If LLMs were capable of distilling high-level software product descriptions and operationalizing the product, the development process would become a conversational experience akin to the interactions between a product manager and a full-stack software engineer. Speaking in an overly simplified manner, the creative head of the development efforts, the product manager, would provide the core functionality of the product in natural language, whereas her counterpart, the “full-stack software engineer-turned LLM” would ask clarification questions and technically execute the product manager’s descriptions.

The safety and reliability of letting LLMs directly interact with third-party systems are crucial for the benefit of using LLMs. We will describe three important requirements to integrate LLMs with third-party systems safely and reliably, but this list is by no means exhaustive.

  1. Model Validation: Before integrating an LLM with a third-party system, it is important to thoroughly validate the model’s accuracy. Here, accuracy refers to the output of the LLM given a prompt by its user. The LLM’s output causes an action in the third-party system. It’s crucial to validate in a test environment whether the executed actions are repeatedly the same over a range of variations in the prompts with the same underlying meaning.
  2. Transparency and Explainability: LLMs are complex and it is often impossible to understand how a certain response was created. If their decision-making processes, i.e., how they arrive at any given response, would be made transparent by explaining it in natural language, the human counterpart in the conversational software creation experience would know more about how to prompt the LLM so it produces the desired outcome.
  3. Version Control: LLMs can be updated or replaced over time, so it’s important to have a clear version control strategy in place because the response to the same prompt might change from version to version. Hence, a repository of previous model versions, a thorough testing and monitoring phase with any model update, as well as contingency plans for unexpected issues or failures with new model updates are crucial.

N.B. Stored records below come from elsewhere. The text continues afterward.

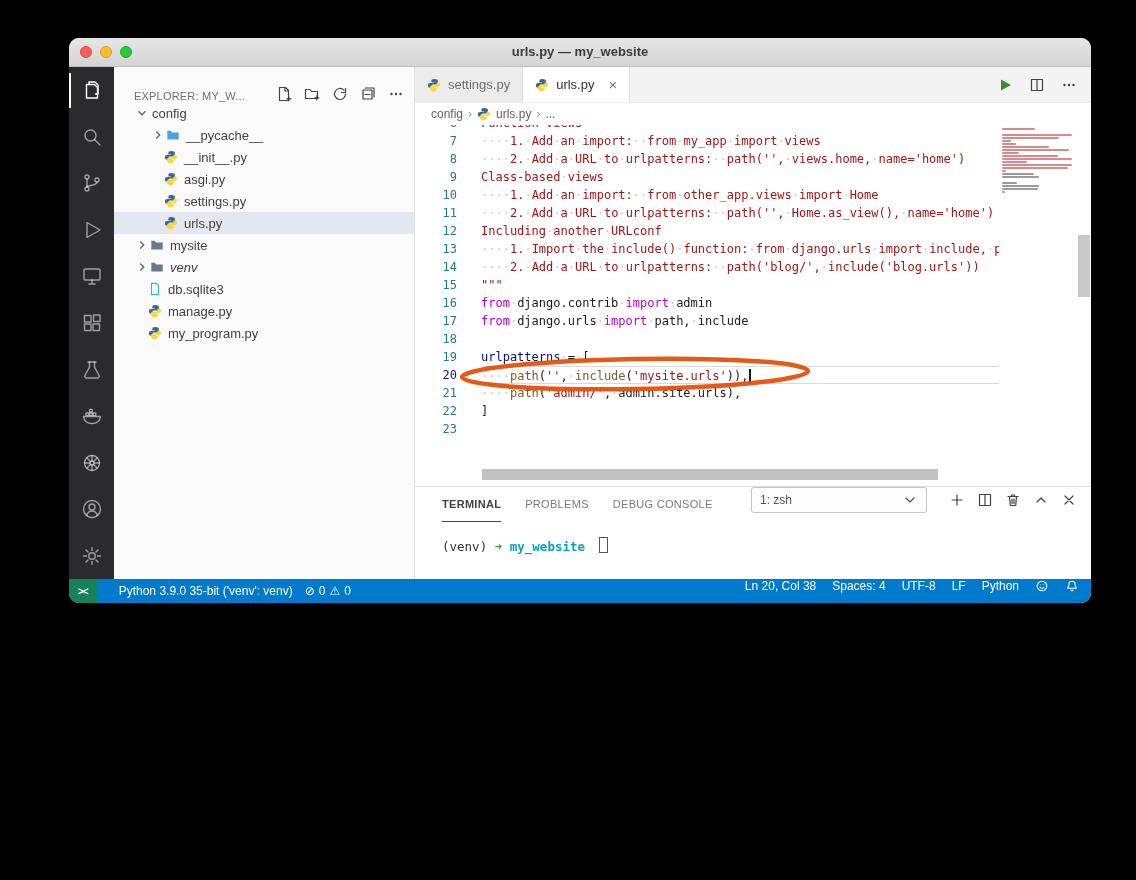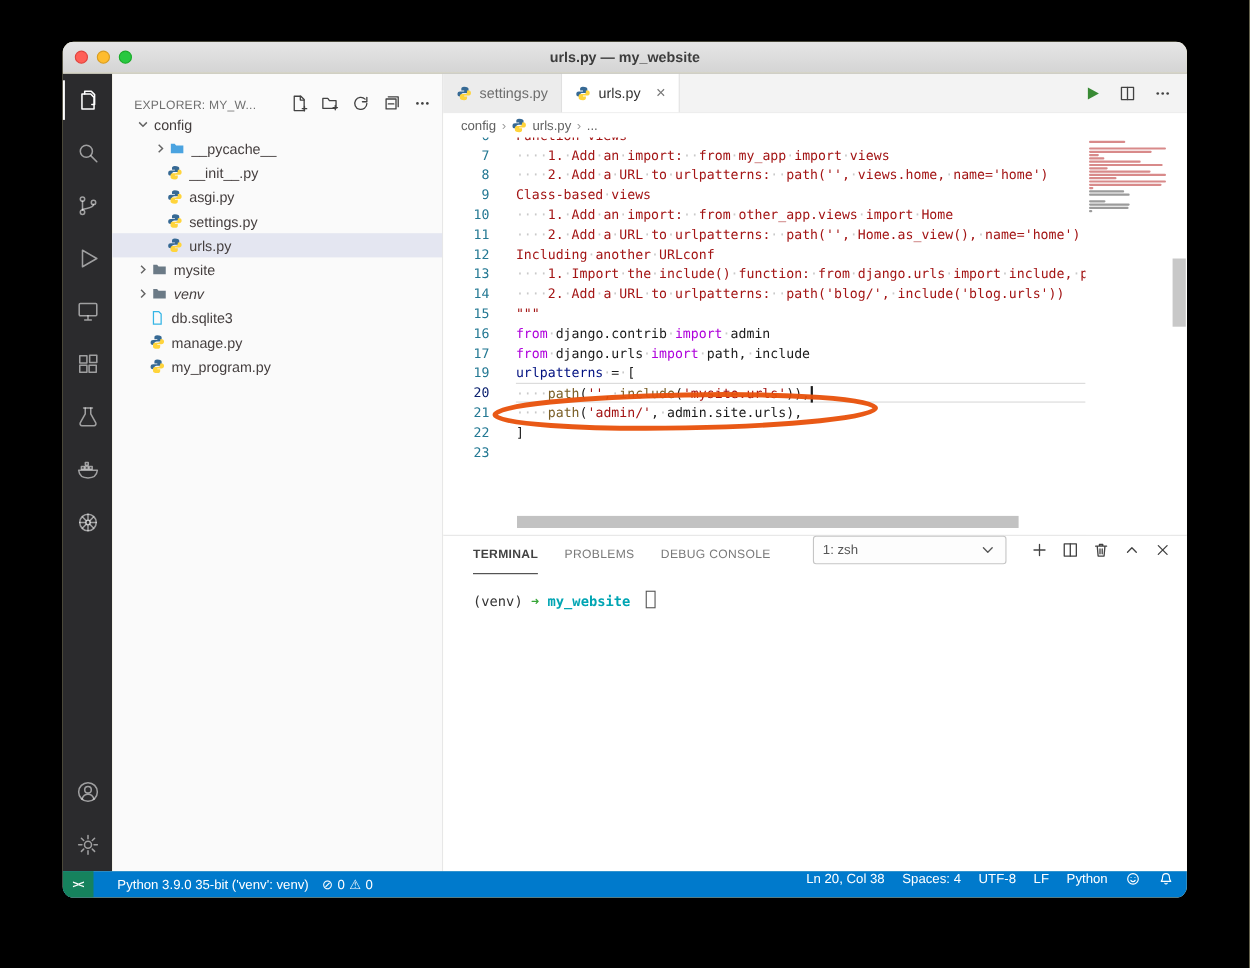--- a/index.html
+++ b/index.html
@@ -1,19 +1,19 @@
 <!DOCTYPE html>
 <html style="--statusbar: #007ACC; --remote: #16825D; --annotation: #E8500A; --selection: #E4E6F1; --string: #A31515; --keyword: #AF00DB; --function: #795E26; --variable: #001080; --linenumber: #237893; --terminal-cwd: #00A5B3; --terminal-arrow: #37A537; --run: #388A34;"><head>
 <meta charset="utf-8">
 <style>
   html,body{margin:0;padding:0;}
   body{width:1136px;height:880px;background:#000;position:relative;overflow:hidden;
        font-family:"Liberation Sans","DejaVu Sans",sans-serif;-webkit-font-smoothing:antialiased;}
-  .window{position:absolute;left:57px;top:38px;width:1022px;height:778px;border-radius:10px;
-          overflow:hidden;background:#fef9c3;box-shadow:0 22px 60px rgba(0,0,0,.6);display:flex;flex-direction:column;}
+  .window{position:absolute;left:69px;top:38px;width:1022px;height:565px;border-radius:10px;
+          overflow:hidden;background:#ffffff;box-shadow:0 22px 60px rgba(0,0,0,.6);display:flex;flex-direction:column;}
   
   .titlebar{height:28px;flex:0 0 28px;background:linear-gradient(#e6e6e6,#d4d4d4);
             border-bottom:1px solid #bdbdbd;position:relative;}
   .traffic{position:absolute;left:11px;top:8px;display:flex;gap:8px;}
   .tl{width:12px;height:12px;border-radius:50%;}
   .tl.red{background:#ff5f57;border:1px solid #e0443e;box-sizing:border-box;}
   .tl.yellow{background:#febc2e;border:1px solid #d89d22;box-sizing:border-box;}
   .tl.green{background:#28c840;border:1px solid #1aab29;box-sizing:border-box;}
   .win-title{text-align:center;font-size:13px;color:#3c3c3c;line-height:27px;font-weight:700;}
   
@@ -396,20 +396,21 @@
             <div class="cl"><div class="ln">8</div><div class="lc"><span class="tok w">·</span><span class="tok w">·</span><span class="tok w">·</span><span class="tok w">·</span><span class="tok s">2.</span><span class="tok w">·</span><span class="tok s">Add</span><span class="tok w">·</span><span class="tok s">a</span><span class="tok w">·</span><span class="tok s">URL</span><span class="tok w">·</span><span class="tok s">to</span><span class="tok w">·</span><span class="tok s">urlpatterns:</span><span class="tok w">·</span><span class="tok w">·</span><span class="tok s">path('',</span><span class="tok w">·</span><span class="tok s">views.home,</span><span class="tok w">·</span><span class="tok s">name='home')</span></div></div>
             <div class="cl"><div class="ln">9</div><div class="lc"><span class="tok s">Class-based</span><span class="tok w">·</span><span class="tok s">views</span></div></div>
             <div class="cl"><div class="ln">10</div><div class="lc"><span class="tok w">·</span><span class="tok w">·</span><span class="tok w">·</span><span class="tok w">·</span><span class="tok s">1.</span><span class="tok w">·</span><span class="tok s">Add</span><span class="tok w">·</span><span class="tok s">an</span><span class="tok w">·</span><span class="tok s">import:</span><span class="tok w">·</span><span class="tok w">·</span><span class="tok s">from</span><span class="tok w">·</span><span class="tok s">other_app.views</span><span class="tok w">·</span><span class="tok s">import</span><span class="tok w">·</span><span class="tok s">Home</span></div></div>
             <div class="cl"><div class="ln">11</div><div class="lc"><span class="tok w">·</span><span class="tok w">·</span><span class="tok w">·</span><span class="tok w">·</span><span class="tok s">2.</span><span class="tok w">·</span><span class="tok s">Add</span><span class="tok w">·</span><span class="tok s">a</span><span class="tok w">·</span><span class="tok s">URL</span><span class="tok w">·</span><span class="tok s">to</span><span class="tok w">·</span><span class="tok s">urlpatterns:</span><span class="tok w">·</span><span class="tok w">·</span><span class="tok s">path('',</span><span class="tok w">·</span><span class="tok s">Home.as_view(),</span><span class="tok w">·</span><span class="tok s">name='home')</span></div></div>
             <div class="cl"><div class="ln">12</div><div class="lc"><span class="tok s">Including</span><span class="tok w">·</span><span class="tok s">another</span><span class="tok w">·</span><span class="tok s">URLconf</span></div></div>
             <div class="cl"><div class="ln">13</div><div class="lc"><span class="tok w">·</span><span class="tok w">·</span><span class="tok w">·</span><span class="tok w">·</span><span class="tok s">1.</span><span class="tok w">·</span><span class="tok s">Import</span><span class="tok w">·</span><span class="tok s">the</span><span class="tok w">·</span><span class="tok s">include()</span><span class="tok w">·</span><span class="tok s">function:</span><span class="tok w">·</span><span class="tok s">from</span><span class="tok w">·</span><span class="tok s">django.urls</span><span class="tok w">·</span><span class="tok s">import</span><span class="tok w">·</span><span class="tok s">include,</span><span class="tok w">·</span><span class="tok s">path</span></div></div>
             <div class="cl"><div class="ln">14</div><div class="lc"><span class="tok w">·</span><span class="tok w">·</span><span class="tok w">·</span><span class="tok w">·</span><span class="tok s">2.</span><span class="tok w">·</span><span class="tok s">Add</span><span class="tok w">·</span><span class="tok s">a</span><span class="tok w">·</span><span class="tok s">URL</span><span class="tok w">·</span><span class="tok s">to</span><span class="tok w">·</span><span class="tok s">urlpatterns:</span><span class="tok w">·</span><span class="tok w">·</span><span class="tok s">path('blog/',</span><span class="tok w">·</span><span class="tok s">include('blog.urls'))</span></div></div>
             <div class="cl"><div class="ln">15</div><div class="lc"><span class="tok s">"""</span></div></div>
             <div class="cl"><div class="ln">16</div><div class="lc"><span class="tok k">from</span><span class="tok w">·</span><span class="tok d">django.contrib</span><span class="tok w">·</span><span class="tok k">import</span><span class="tok w">·</span><span class="tok d">admin</span></div></div>
             <div class="cl"><div class="ln">17</div><div class="lc"><span class="tok k">from</span><span class="tok w">·</span><span class="tok d">django.urls</span><span class="tok w">·</span><span class="tok k">import</span><span class="tok w">·</span><span class="tok d">path,</span><span class="tok w">·</span><span class="tok d">include</span></div></div>
+            <div class="cl"><div class="ln">18</div><div class="lc"></div></div>
             <div class="cl"><div class="ln">19</div><div class="lc"><span class="tok v">urlpatterns</span><span class="tok w">·</span><span class="tok d">=</span><span class="tok w">·</span><span class="tok d">[</span></div></div>
             <div class="cl current"><div class="ln">20</div><div class="lc"><span class="tok w">·</span><span class="tok w">·</span><span class="tok w">·</span><span class="tok w">·</span><span class="tok f">path</span><span class="tok d">(</span><span class="tok s">''</span><span class="tok d">,</span><span class="tok w">·</span><span class="tok f">include</span><span class="tok d">(</span><span class="tok s">'mysite.urls'</span><span class="tok d">)),</span><span class="cursor"></span></div></div>
             <div class="cl"><div class="ln">21</div><div class="lc"><span class="tok w">·</span><span class="tok w">·</span><span class="tok w">·</span><span class="tok w">·</span><span class="tok f">path</span><span class="tok d">(</span><span class="tok s">'admin/'</span><span class="tok d">,</span><span class="tok w">·</span><span class="tok d">admin.site.urls),</span></div></div>
             <div class="cl"><div class="ln">22</div><div class="lc"><span class="tok d">]</span></div></div>
             <div class="cl"><div class="ln">23</div><div class="lc"></div></div>
           </div>
         <div class="minimap" id="minimap">
             <div class="mm-bar" style="top: 3px; left: 3px; width: 33px; background: rgb(216, 138, 138);"></div>
             <div class="mm-bar" style="top: 9px; left: 3px; width: 70px; background: rgb(216, 138, 138);"></div>
             <div class="mm-bar" style="top: 12px; left: 3px; width: 57px; background: rgb(216, 138, 138);"></div>

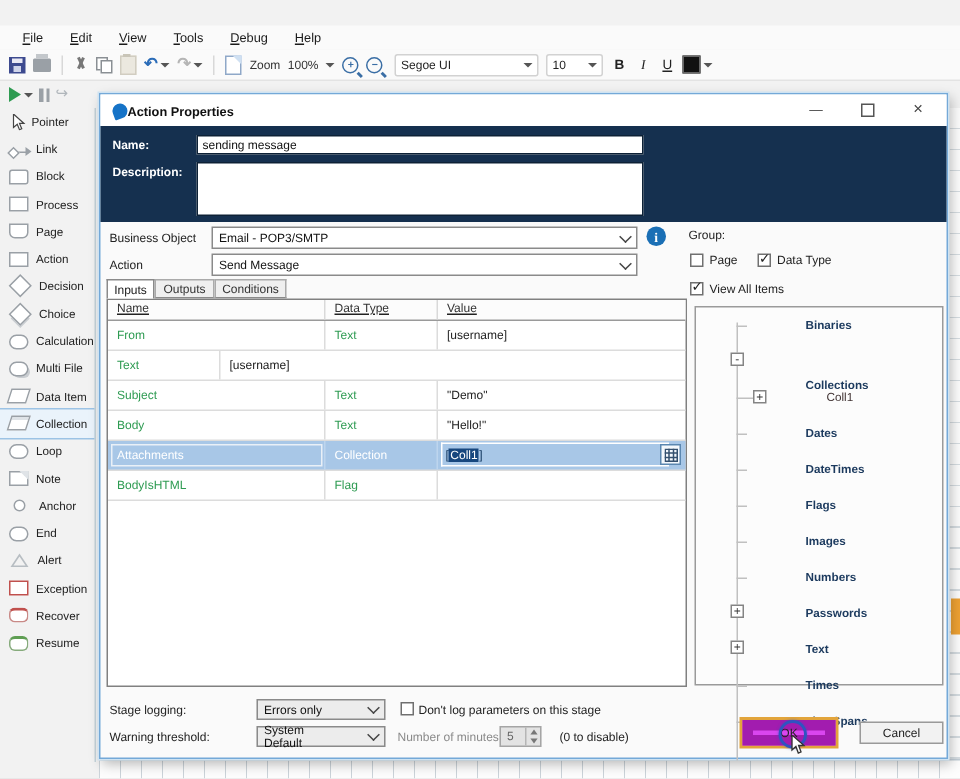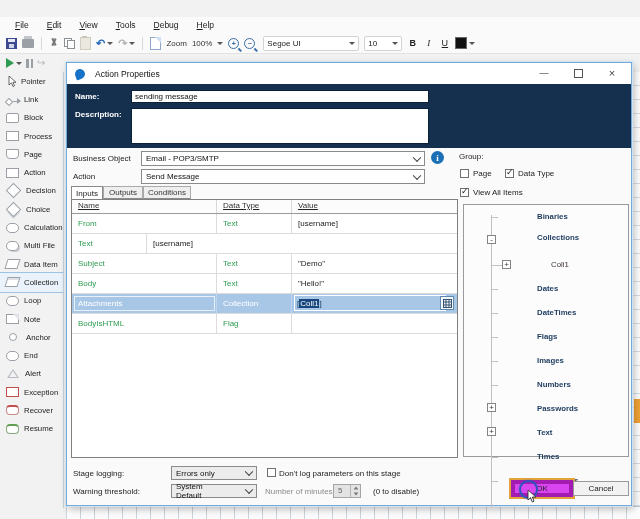--- a/index.html
+++ b/index.html
@@ -78,21 +78,21 @@
   .canvas-bottom{left:66px;top:506px;width:574px;height:13px;background:#fdfdfd;border-top:1px solid #c2cdd6;
     background-image:repeating-linear-gradient(90deg,#ccd4da 0,#ccd4da 1px,transparent 1px,transparent 14px);}
   .canvas-right{left:633px;top:72px;width:7px;height:434px;background:#fdfdfd;
     background-image:repeating-linear-gradient(0deg,#d6dde2 0,#d6dde2 1px,transparent 1px,transparent 14px);}
   .orange-marker{left:634px;top:399px;width:6px;height:24px;background:#efa233;}
   
   .dialog{left:66px;top:62px;width:566px;height:444px;background:#fafafa;border:1px solid #74a9d8;
           box-shadow:0 0 0 1px #cfe3f2,2px 3px 8px rgba(0,0,0,.28);box-sizing:border-box;}
   .dlg-titlebar{left:0;top:0;width:564px;height:21px;background:#fff;display:flex;align-items:center;}
   .dlg-logo{width:10px;height:10px;margin-left:8px;background:#1673c7;border-radius:70% 70% 70% 10%;transform:rotate(-20deg);}
-  .dlg-title{margin-left:10px;font-size:8.5px;font-weight:400;color:#111;}
+  .dlg-title{margin-left:0;font-size:8.5px;font-weight:700;color:#111;}
   .dlg-btn{position:absolute;top:0;width:30px;height:20px;display:flex;align-items:center;justify-content:center;font-size:9px;color:#444;}
   .maxbox{width:7px;height:7px;border:1px solid #555;}
   .navy{left:0;top:21px;width:564px;height:64px;background:#15304f;}
   .nlabel{position:absolute;color:#fff;font-size:8px;font-weight:600;}
   .nfield{position:absolute;background:#fff;border:1px solid #0d2136;font-size:8px;color:#111;padding:1px 3px;box-sizing:border-box;}
   .tri-up{width:0;height:0;border-left:3px solid transparent;border-right:3px solid transparent;border-bottom:4px solid #999;}
   .tri-dn{width:0;height:0;border-left:3px solid transparent;border-right:3px solid transparent;border-top:4px solid #999;}
   .flabel{position:absolute;font-size:8px;color:#222;}
   .select{position:absolute;background:#fff;border:1px solid #8a8a8a;font-size:8px;color:#111;display:flex;align-items:center;padding:0 29px 0 4px;box-sizing:border-box;}
   .select.gray{background:#ececec;}
@@ -123,21 +123,21 @@
   .gridbtn{position:absolute;right:3px;top:2px;width:14px;height:14px;background:#f4f8fc;border:1px solid #5b87b0;box-sizing:border-box;display:flex;align-items:center;justify-content:center;}
   .tree{left:396px;top:141px;width:166px;height:253px;background:#fcfcfc;border:1px solid #9a9a9a;box-sizing:border-box;}
   .titem{position:absolute;font-size:7.8px;font-weight:bold;color:#1c3a5e;white-space:nowrap;padding-left:36px;}
   .titem.child{font-weight:normal;color:#403333;}
   .tline{position:absolute;background:#c0c0c0;}
   .texp{position:absolute;width:9px;height:9px;background:#fff;border:1px solid #848484;box-sizing:border-box;font-size:8px;line-height:7px;text-align:center;color:#333;font-weight:normal;}
   .spin{position:absolute;background:#e3e3e3;border:1px solid #a5a5a5;box-sizing:border-box;display:flex;}
   .spin .num{flex:1;font-size:8px;color:#666;padding:1px 0 0 4px;}
   .spin .arrows{width:9px;border-left:1px solid #b5b5b5;display:flex;flex-direction:column;align-items:center;justify-content:space-evenly;}
   .btn{position:absolute;background:#f2f2f2;border:1px solid #9a9a9a;font-size:8px;color:#222;display:flex;align-items:center;justify-content:center;box-sizing:border-box;}
-  .btn.ok{background:#d946ef;border:4px solid #a21caf;box-shadow:0 0 0 2px #e2a43b;margin-left:16px;}
+  .btn.ok{background:#d946ef;border:7px solid #a21caf;box-shadow:0 0 0 2px #e2a43b;}
   .click-circle{position:absolute;width:15px;height:15px;border:2.5px solid #2f54c0;border-radius:50%;box-shadow:0 0 2px rgba(47,84,192,.6);}
   .graytext{color:#8a8a8a;}
 </style>
 </head>
 <body>
 
 <div class="stage">
 
 
   <div class="abs menubar">
@@ -405,21 +405,21 @@
         <div class="ctype green">Flag</div>
         <div class="cval"></div>
       </div>
     </div>
 
     <div class="abs tree">
       <div class="tline" style="left:27px;top:10px;width:1px;height:292px;max-height:292px;height:293px;top:10px;height:293px;"></div>
       <div class="tline" style="left:27px;top:12px;width:7px;height:1px;"></div>
       <div class="titem" style="left:37px;top:7px;">Binaries</div>
       <div class="texp" style="left:23px;top:30px;">-</div>
-      <div class="titem" style="left:37px;top:28px;">Collections</div>
+      <div class="titem" style="left:37px;top:47px;">Collections</div>
       <div class="tline" style="left:27px;top:60px;width:11px;height:1px;"></div>
       <div class="texp" style="left:38px;top:55px;">+</div>
       <div class="titem child" style="left:51px;top:55px;">Coll1</div>
       <div class="tline" style="left:27px;top:84px;width:7px;height:1px;"></div>
       <div class="titem" style="left:37px;top:79px;">Dates</div>
       <div class="tline" style="left:27px;top:108px;width:7px;height:1px;"></div>
       <div class="titem" style="left:37px;top:103px;">DateTimes</div>
       <div class="tline" style="left:27px;top:132px;width:7px;height:1px;"></div>
       <div class="titem" style="left:37px;top:127px;">Flags</div>
       <div class="tline" style="left:27px;top:156px;width:7px;height:1px;"></div>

In summary, Large Language Models (LLMs) have outstanding capabilities that are suitable for assisting with tasks which come from a large pool of well-structured information and require great attention to detail. By automating many repetitive and time-consuming tasks, LLMs are enabling their users, for example product managers, to focus on higher-level tasks that require creativity and problem-solving skills. While LLMs can automate many routine tasks, they do not have the same level of creativity, intuition, and empathy that humans possess.

For the success of LLMs in many business applications, safe and reliable integrations to industry-specific third-party systems are important. Users of LLMs need to be able to execute certain actions that they would normally not be able to perform without support from a dedicated software developer. No-code tools are already on the rise across many industries and job functions, but their capabilities need to mature to build complex software beyond a specific and narrow functionality (for example the functionalities that can be built with Levity).

In conclusion, LLMs are transforming software development in many ways, and what we see today may just be the beginning. From automating routine tasks to enabling new forms of creativity and innovation, LLMs are poised to play a major role in the future of software development. As the Generative AI boom continues to rumble on, we must look beyond the hype to see a seminal moment in technology development forming. Generative AI has changed how we interact with software, and soon it could change how software is developed — enabling anyone with a product vision to build it through the medium of conversation.